--- Dataset content ---

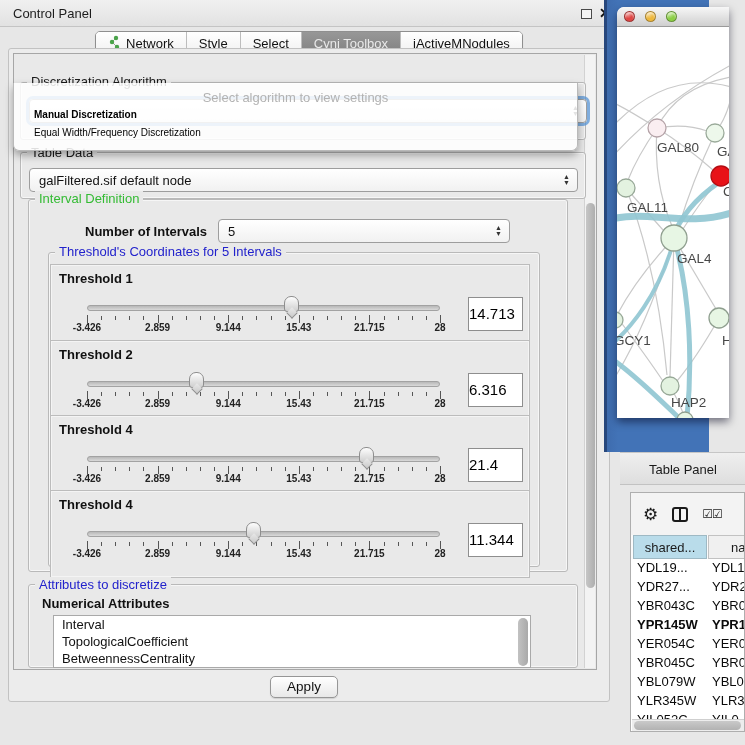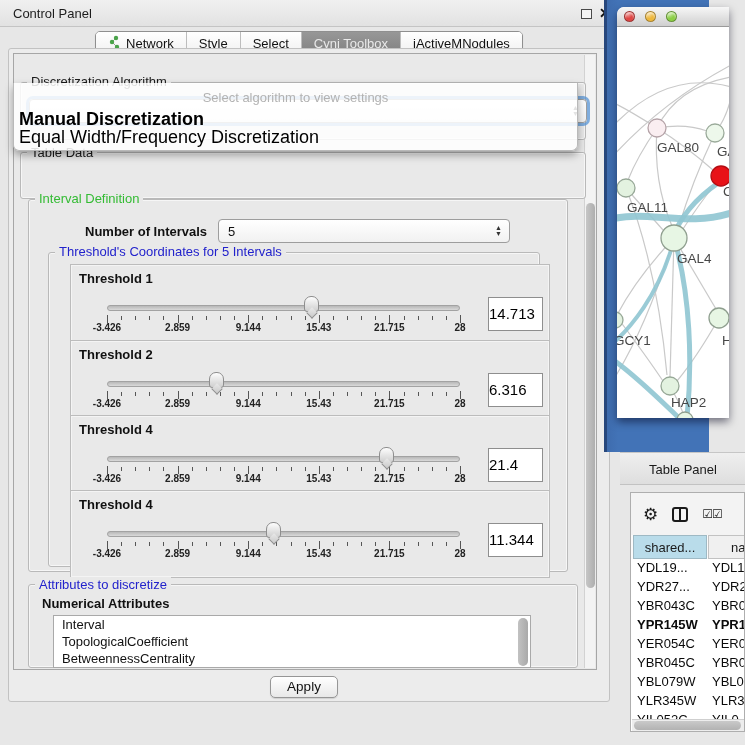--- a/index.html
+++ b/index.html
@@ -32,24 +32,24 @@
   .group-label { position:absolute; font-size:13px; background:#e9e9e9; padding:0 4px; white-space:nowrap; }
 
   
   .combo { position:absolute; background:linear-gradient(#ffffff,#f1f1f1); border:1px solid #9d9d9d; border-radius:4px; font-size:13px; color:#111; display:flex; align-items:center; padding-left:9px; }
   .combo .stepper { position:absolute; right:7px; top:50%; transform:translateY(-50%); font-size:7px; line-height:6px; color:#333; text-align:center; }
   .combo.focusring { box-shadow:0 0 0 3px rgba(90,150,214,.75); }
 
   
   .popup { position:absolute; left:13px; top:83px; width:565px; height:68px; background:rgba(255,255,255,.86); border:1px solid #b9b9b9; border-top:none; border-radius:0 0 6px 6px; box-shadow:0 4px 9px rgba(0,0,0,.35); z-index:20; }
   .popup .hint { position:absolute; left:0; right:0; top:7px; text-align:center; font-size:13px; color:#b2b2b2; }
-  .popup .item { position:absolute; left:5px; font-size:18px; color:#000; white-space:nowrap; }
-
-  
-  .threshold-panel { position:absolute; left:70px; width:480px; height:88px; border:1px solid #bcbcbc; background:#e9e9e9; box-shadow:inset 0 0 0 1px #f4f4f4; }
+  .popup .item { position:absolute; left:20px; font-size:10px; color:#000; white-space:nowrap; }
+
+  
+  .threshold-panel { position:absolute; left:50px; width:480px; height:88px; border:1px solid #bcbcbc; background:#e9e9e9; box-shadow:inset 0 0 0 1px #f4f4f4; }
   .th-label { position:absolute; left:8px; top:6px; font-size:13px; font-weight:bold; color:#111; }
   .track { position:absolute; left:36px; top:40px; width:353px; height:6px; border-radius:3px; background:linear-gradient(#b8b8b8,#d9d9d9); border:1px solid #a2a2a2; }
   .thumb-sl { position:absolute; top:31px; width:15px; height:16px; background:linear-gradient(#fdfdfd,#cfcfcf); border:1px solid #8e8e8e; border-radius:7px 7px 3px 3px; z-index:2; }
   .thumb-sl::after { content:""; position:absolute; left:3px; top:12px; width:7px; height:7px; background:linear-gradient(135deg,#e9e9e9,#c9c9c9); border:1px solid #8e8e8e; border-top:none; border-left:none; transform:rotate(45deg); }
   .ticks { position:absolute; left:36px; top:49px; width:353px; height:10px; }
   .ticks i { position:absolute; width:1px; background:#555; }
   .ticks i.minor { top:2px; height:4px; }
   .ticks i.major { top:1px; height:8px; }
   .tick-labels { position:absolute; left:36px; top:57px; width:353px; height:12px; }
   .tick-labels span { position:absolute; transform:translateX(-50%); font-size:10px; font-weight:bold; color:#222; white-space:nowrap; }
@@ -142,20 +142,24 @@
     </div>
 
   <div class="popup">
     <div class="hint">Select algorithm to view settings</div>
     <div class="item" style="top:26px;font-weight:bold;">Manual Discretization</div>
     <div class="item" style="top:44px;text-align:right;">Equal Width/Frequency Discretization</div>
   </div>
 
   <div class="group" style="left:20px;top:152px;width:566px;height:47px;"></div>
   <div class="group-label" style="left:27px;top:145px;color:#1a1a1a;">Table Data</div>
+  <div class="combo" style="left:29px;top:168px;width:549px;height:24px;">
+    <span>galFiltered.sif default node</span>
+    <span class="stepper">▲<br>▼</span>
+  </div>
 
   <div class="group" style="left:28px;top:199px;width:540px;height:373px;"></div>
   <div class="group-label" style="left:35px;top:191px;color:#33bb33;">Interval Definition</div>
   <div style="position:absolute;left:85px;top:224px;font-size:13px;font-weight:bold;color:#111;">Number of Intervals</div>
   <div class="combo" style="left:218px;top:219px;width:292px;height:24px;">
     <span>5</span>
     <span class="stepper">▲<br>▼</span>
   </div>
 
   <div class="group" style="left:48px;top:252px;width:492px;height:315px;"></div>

---

# [Try it]
Only the pictures are to be left out; all other material is to be output exactly.

# [Response box]
--- a/index.html
+++ b/index.html
@@ -32,24 +32,24 @@
   .group-label { position:absolute; font-size:13px; background:#e9e9e9; padding:0 4px; white-space:nowrap; }
 
   
   .combo { position:absolute; background:linear-gradient(#ffffff,#f1f1f1); border:1px solid #9d9d9d; border-radius:4px; font-size:13px; color:#111; display:flex; align-items:center; padding-left:9px; }
   .combo .stepper { position:absolute; right:7px; top:50%; transform:translateY(-50%); font-size:7px; line-height:6px; color:#333; text-align:center; }
   .combo.focusring { box-shadow:0 0 0 3px rgba(90,150,214,.75); }
 
   
   .popup { position:absolute; left:13px; top:83px; width:565px; height:68px; background:rgba(255,255,255,.86); border:1px solid #b9b9b9; border-top:none; border-radius:0 0 6px 6px; box-shadow:0 4px 9px rgba(0,0,0,.35); z-index:20; }
   .popup .hint { position:absolute; left:0; right:0; top:7px; text-align:center; font-size:13px; color:#b2b2b2; }
-  .popup .item { position:absolute; left:5px; font-size:18px; color:#000; white-space:nowrap; }
-
-  
-  .threshold-panel { position:absolute; left:70px; width:480px; height:88px; border:1px solid #bcbcbc; background:#e9e9e9; box-shadow:inset 0 0 0 1px #f4f4f4; }
+  .popup .item { position:absolute; left:20px; font-size:10px; color:#000; white-space:nowrap; }
+
+  
+  .threshold-panel { position:absolute; left:50px; width:480px; height:88px; border:1px solid #bcbcbc; background:#e9e9e9; box-shadow:inset 0 0 0 1px #f4f4f4; }
   .th-label { position:absolute; left:8px; top:6px; font-size:13px; font-weight:bold; color:#111; }
   .track { position:absolute; left:36px; top:40px; width:353px; height:6px; border-radius:3px; background:linear-gradient(#b8b8b8,#d9d9d9); border:1px solid #a2a2a2; }
   .thumb-sl { position:absolute; top:31px; width:15px; height:16px; background:linear-gradient(#fdfdfd,#cfcfcf); border:1px solid #8e8e8e; border-radius:7px 7px 3px 3px; z-index:2; }
   .thumb-sl::after { content:""; position:absolute; left:3px; top:12px; width:7px; height:7px; background:linear-gradient(135deg,#e9e9e9,#c9c9c9); border:1px solid #8e8e8e; border-top:none; border-left:none; transform:rotate(45deg); }
   .ticks { position:absolute; left:36px; top:49px; width:353px; height:10px; }
   .ticks i { position:absolute; width:1px; background:#555; }
   .ticks i.minor { top:2px; height:4px; }
   .ticks i.major { top:1px; height:8px; }
   .tick-labels { position:absolute; left:36px; top:57px; width:353px; height:12px; }
   .tick-labels span { position:absolute; transform:translateX(-50%); font-size:10px; font-weight:bold; color:#222; white-space:nowrap; }
@@ -142,20 +142,24 @@
     </div>
 
   <div class="popup">
     <div class="hint">Select algorithm to view settings</div>
     <div class="item" style="top:26px;font-weight:bold;">Manual Discretization</div>
     <div class="item" style="top:44px;text-align:right;">Equal Width/Frequency Discretization</div>
   </div>
 
   <div class="group" style="left:20px;top:152px;width:566px;height:47px;"></div>
   <div class="group-label" style="left:27px;top:145px;color:#1a1a1a;">Table Data</div>
+  <div class="combo" style="left:29px;top:168px;width:549px;height:24px;">
+    <span>galFiltered.sif default node</span>
+    <span class="stepper">▲<br>▼</span>
+  </div>
 
   <div class="group" style="left:28px;top:199px;width:540px;height:373px;"></div>
   <div class="group-label" style="left:35px;top:191px;color:#33bb33;">Interval Definition</div>
   <div style="position:absolute;left:85px;top:224px;font-size:13px;font-weight:bold;color:#111;">Number of Intervals</div>
   <div class="combo" style="left:218px;top:219px;width:292px;height:24px;">
     <span>5</span>
     <span class="stepper">▲<br>▼</span>
   </div>
 
   <div class="group" style="left:48px;top:252px;width:492px;height:315px;"></div>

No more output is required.